Agewise: Fighting the New Ageism in America

Lynne Segal is appalled by US experiences of the coming of age, but cheered by the hope of change

April 28, 2011

"Good stuff happens not because we are still young, but because we are not." Anyone familiar with the rallying calls of Margaret Morganroth Gullette, one of the leading forces behind the development of "ageing studies" in the US, will not be surprised to find this cheering thought in her latest book, Agewise: Fighting the New Ageism in America. Less cheering are her comprehensive surveys of the multiple hazards facing anyone hoping to enjoy a long life today. It may also surprise some readers to learn that in the US, still the world's culturally hegemonic and richest nation, discrimination against the aged has dramatically worsened in the past 20 years.

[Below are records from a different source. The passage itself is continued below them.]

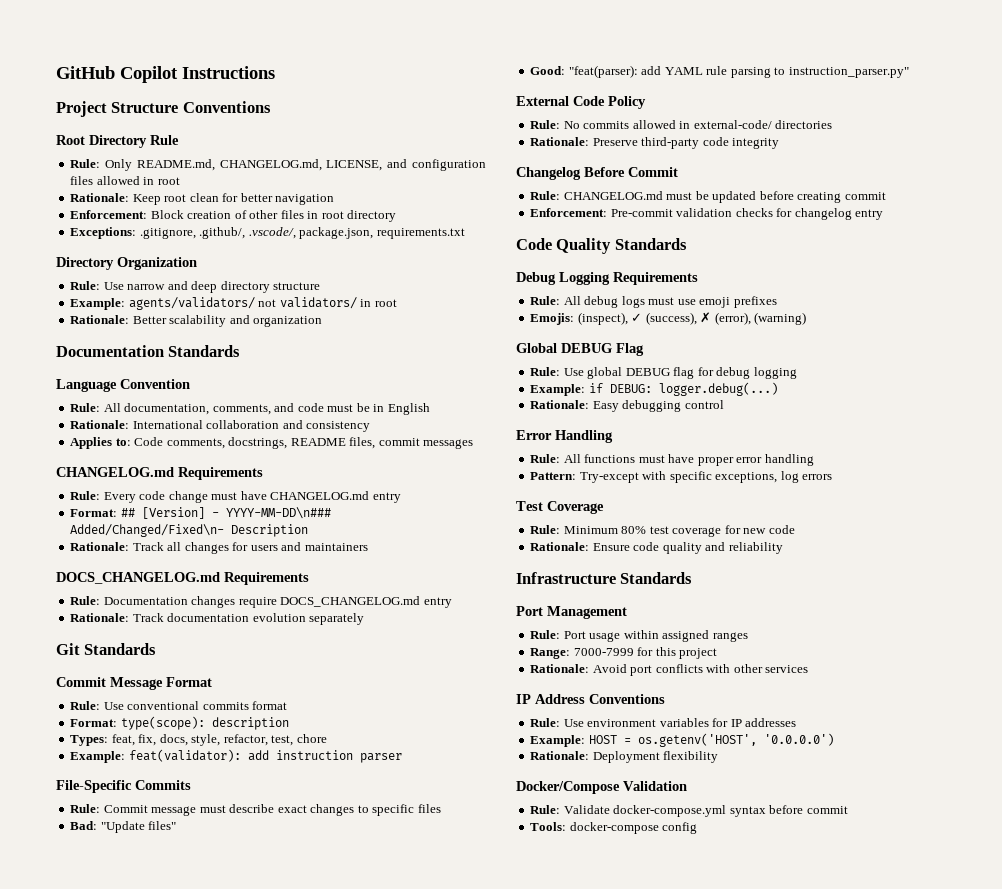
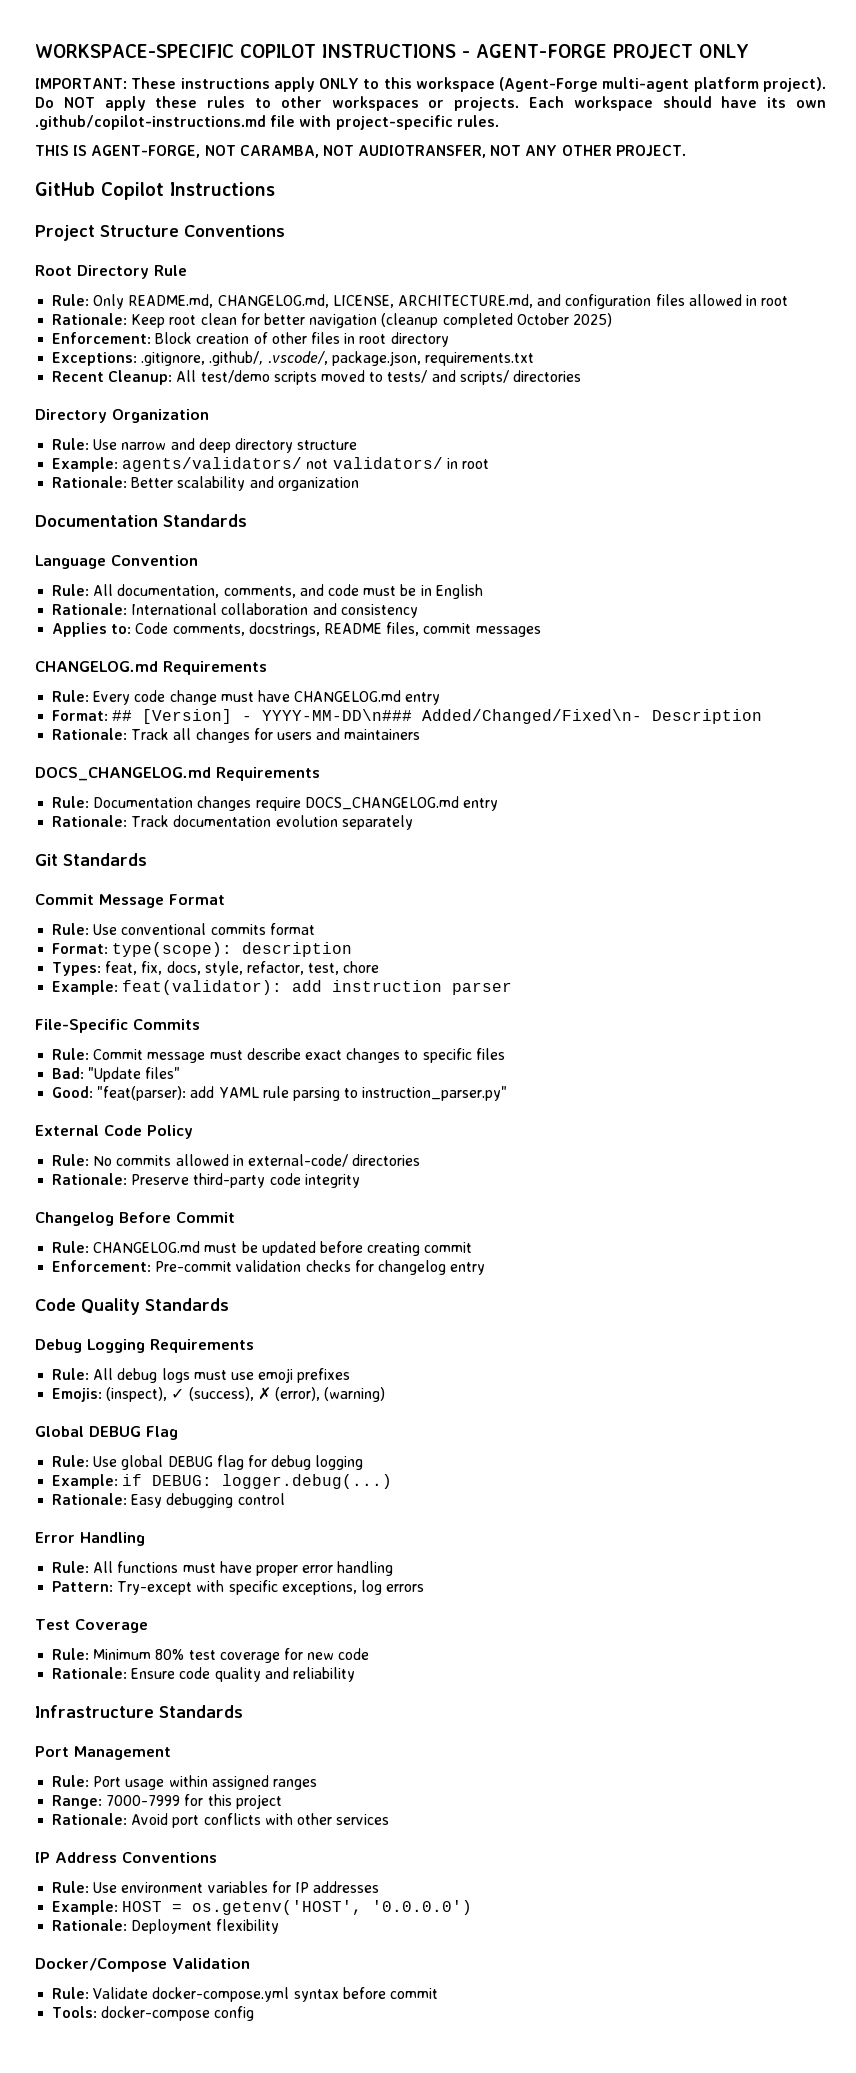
+ WORKSPACE-SPECIFIC COPILOT INSTRUCTIONS - AGENT-FORGE PROJECT ONLY
+ IMPORTANT: These instructions apply ONLY to this workspace (Agent-Forge multi-agent platform project). Do NOT apply these rules to other workspaces or projects. Each workspace should have its own .github/copilot-instructions.md file with project-specific rules.
+ THIS IS AGENT-FORGE, NOT CARAMBA, NOT AUDIOTRANSFER, NOT ANY OTHER PROJECT.
- Rule: Only README.md, CHANGELOG.md, LICENSE, and configuration files allowed in root
+ Rule: Only README.md, CHANGELOG.md, LICENSE, ARCHITECTURE.md, and configuration files allowed in root
- Rationale: Keep root clean for better navigation
+ Rationale: Keep root clean for better navigation (cleanup completed October 2025)
+ Recent Cleanup: All test/demo scripts moved to tests/ and scripts/ directories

Moreover, such discrimination begins early. Many more men now face job losses, pension shortfalls and accompanying cultural disparagement from their mid-fifties. Women are confronting redundancy some 10 years earlier, while their fears of ageing and in particular the loss of their looks begin even sooner, for some at the end of their twenties. Gullette's frightening statements on the rise of ageism (the systematic discrimination against older people, and an 'ism' whose very existence is often disputed) are backed by rigorous scholarship.

In the US, the employment rate of men between 50 and 55 has dropped almost 20 per cent over the past two decades, with half of those in work losing ground economically between their forties and sixties compared with the same age group a generation earlier. Women reach their mid-life peak at 45, with wages still more than 25 per cent lower than those of men.

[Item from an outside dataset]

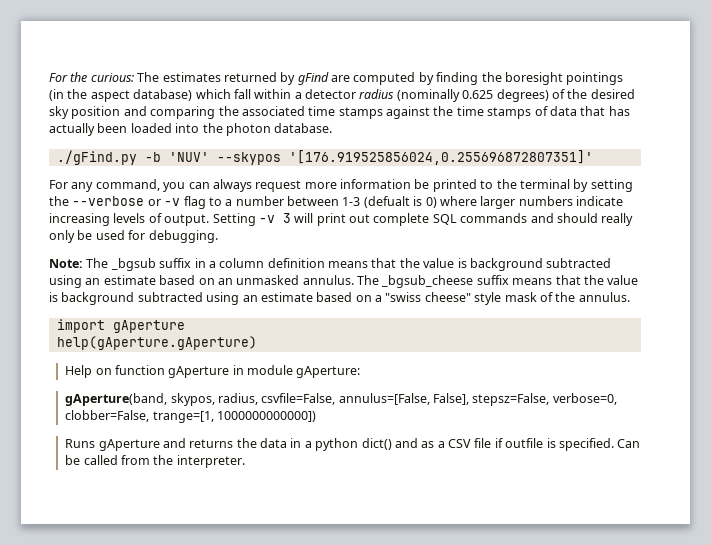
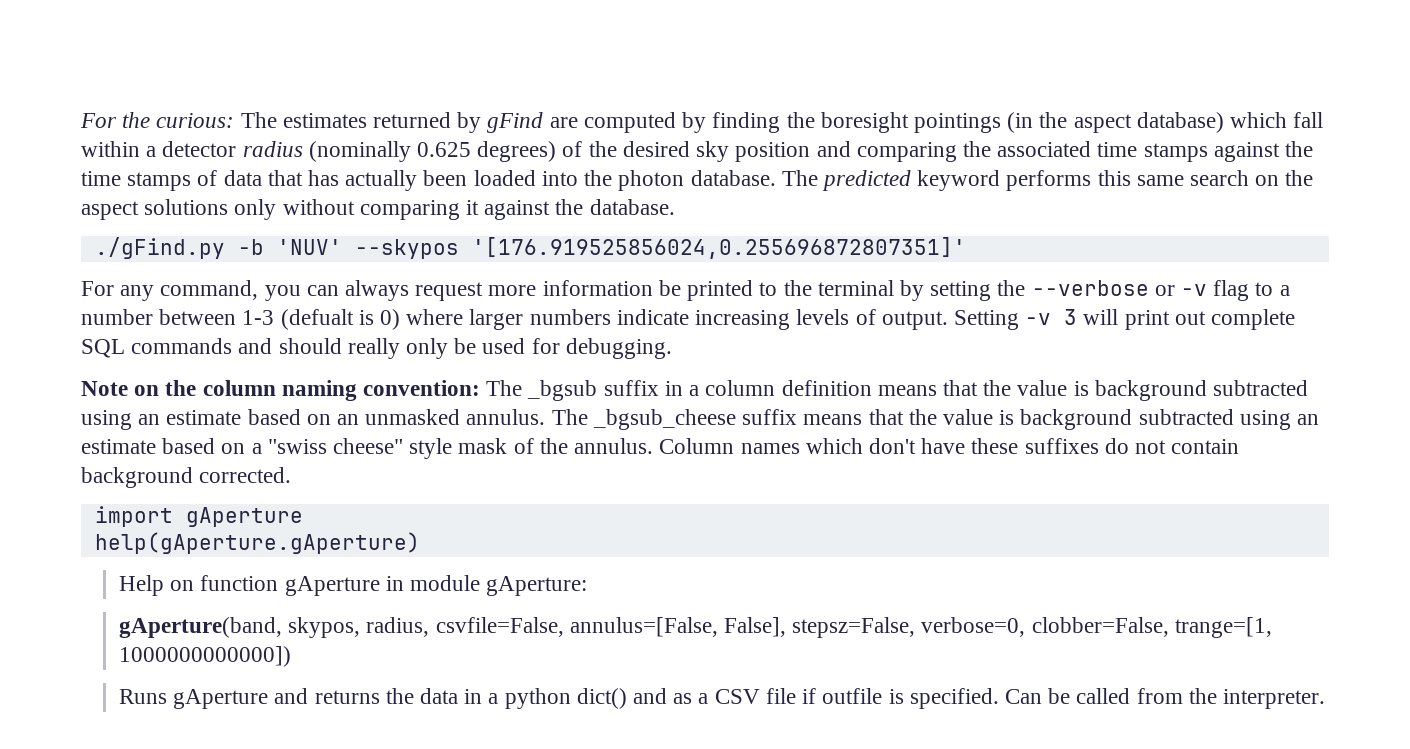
+ The predicted keyword performs this same search on the aspect solutions only without comparing it against the database.
- Note: The _bgsub suffix in a column definition means that the value is background subtracted using an estimate based on an unmasked annulus.
+ Note on the column naming convention: The _bgsub suffix in a column definition means that the value is background subtracted using an estimate based on an unmasked annulus.
+ Column names which don't have these suffixes do not contain background corrected.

Overall, we learn, poverty among those over 65 is higher than for any other group, including children, especially among women.

As ever, there are huge class, race and other differences, recently evident, for instance, in the systematic neglect of the plight of older black Americans after the catastrophic flooding in the wake of Hurricane Katrina. A massive 71 per cent of Katrina-related deaths were among those over 51; people rendered invisible by being predominantly poor and black as well as old. Overall, more than half of African-American women aged between 45 and 64 have been diagnosed with hypertension, twice the rate for white women.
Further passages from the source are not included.